• TASK INSTRUCTIONS
Type out the listing below exactly. Pictures stay out of it.

• DATA EXTRACT
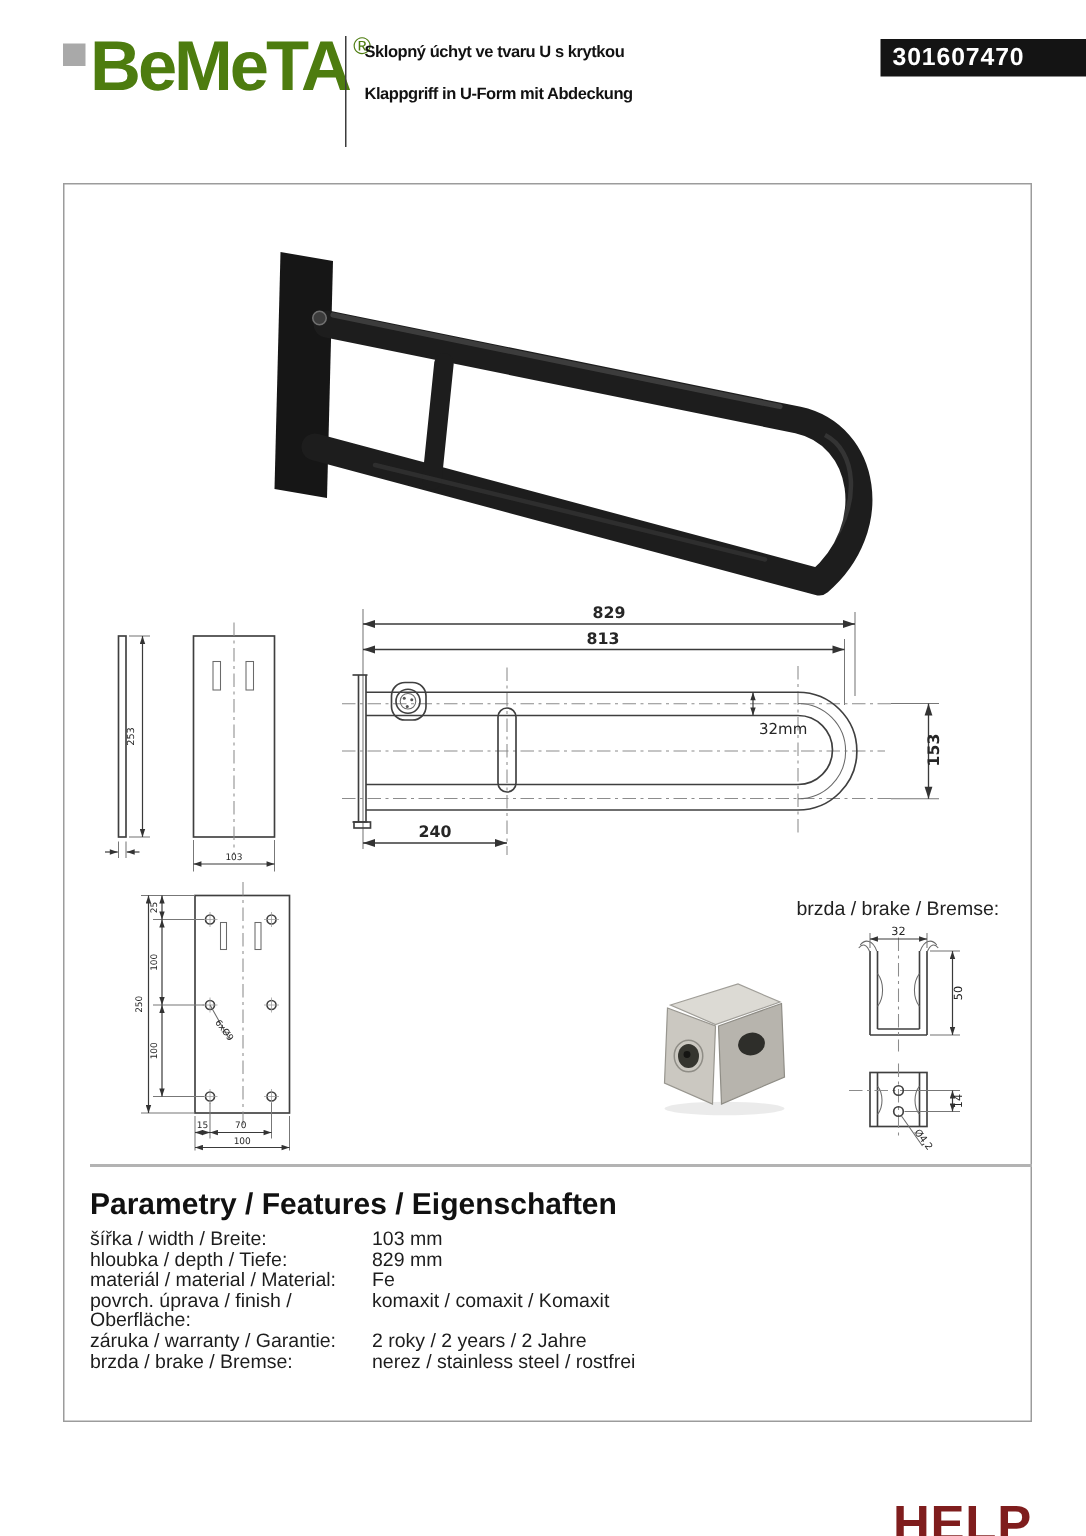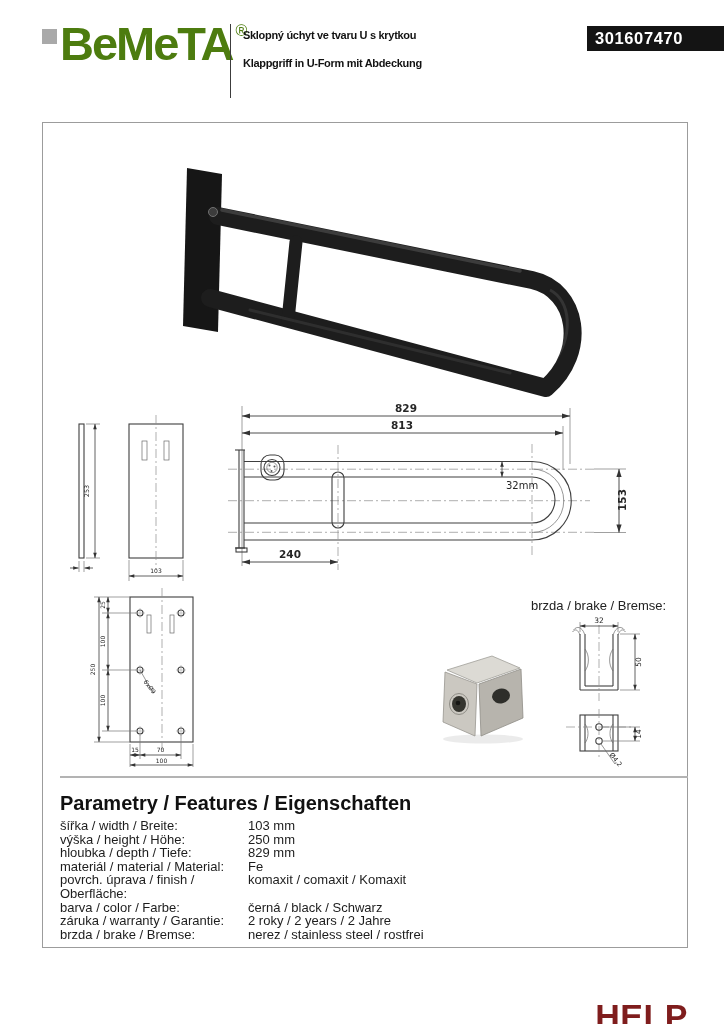--- a/index.html
+++ b/index.html
@@ -256,40 +256,32 @@
   <div class="brake-label">brzda / brake / Bremse:</div>
 
   <div class="params-divider"></div>
   <div class="params-title">Parametry / Features / Eigenschaften</div>
   <div class="params">
     <div class="p-row">
         <span class="p-label">šířka / width / Breite:</span>
         <span>103 mm</span>
       </div>
     <div class="p-row">
-        <span class="p-label">výška / height / Höhe:</span>
-        <span>250 mm</span>
-      </div>
-    <div class="p-row">
         <span class="p-label">hloubka / depth / Tiefe:</span>
         <span>829 mm</span>
       </div>
     <div class="p-row">
         <span class="p-label">materiál / material / Material:</span>
         <span>Fe</span>
       </div>
     <div class="p-row">
         <span class="p-label">povrch. úprava / finish / Oberfläche:</span>
         <span>komaxit / comaxit / Komaxit</span>
       </div>
     <div class="p-row">
-        <span class="p-label">barva / color / Farbe:</span>
-        <span>černá / black / Schwarz</span>
-      </div>
-    <div class="p-row">
         <span class="p-label">záruka / warranty / Garantie:</span>
         <span>2 roky / 2 years / 2 Jahre</span>
       </div>
     <div class="p-row">
         <span class="p-label">brzda / brake / Bremse:</span>
         <span>nerez / stainless steel / rostfrei</span>
       </div>
   </div>
 
   <div class="help">HELP</div>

• RESULT OF THIS TASK
--- a/index.html
+++ b/index.html
@@ -256,40 +256,32 @@
   <div class="brake-label">brzda / brake / Bremse:</div>
 
   <div class="params-divider"></div>
   <div class="params-title">Parametry / Features / Eigenschaften</div>
   <div class="params">
     <div class="p-row">
         <span class="p-label">šířka / width / Breite:</span>
         <span>103 mm</span>
       </div>
     <div class="p-row">
-        <span class="p-label">výška / height / Höhe:</span>
-        <span>250 mm</span>
-      </div>
-    <div class="p-row">
         <span class="p-label">hloubka / depth / Tiefe:</span>
         <span>829 mm</span>
       </div>
     <div class="p-row">
         <span class="p-label">materiál / material / Material:</span>
         <span>Fe</span>
       </div>
     <div class="p-row">
         <span class="p-label">povrch. úprava / finish / Oberfläche:</span>
         <span>komaxit / comaxit / Komaxit</span>
       </div>
     <div class="p-row">
-        <span class="p-label">barva / color / Farbe:</span>
-        <span>černá / black / Schwarz</span>
-      </div>
-    <div class="p-row">
         <span class="p-label">záruka / warranty / Garantie:</span>
         <span>2 roky / 2 years / 2 Jahre</span>
       </div>
     <div class="p-row">
         <span class="p-label">brzda / brake / Bremse:</span>
         <span>nerez / stainless steel / rostfrei</span>
       </div>
   </div>
 
   <div class="help">HELP</div>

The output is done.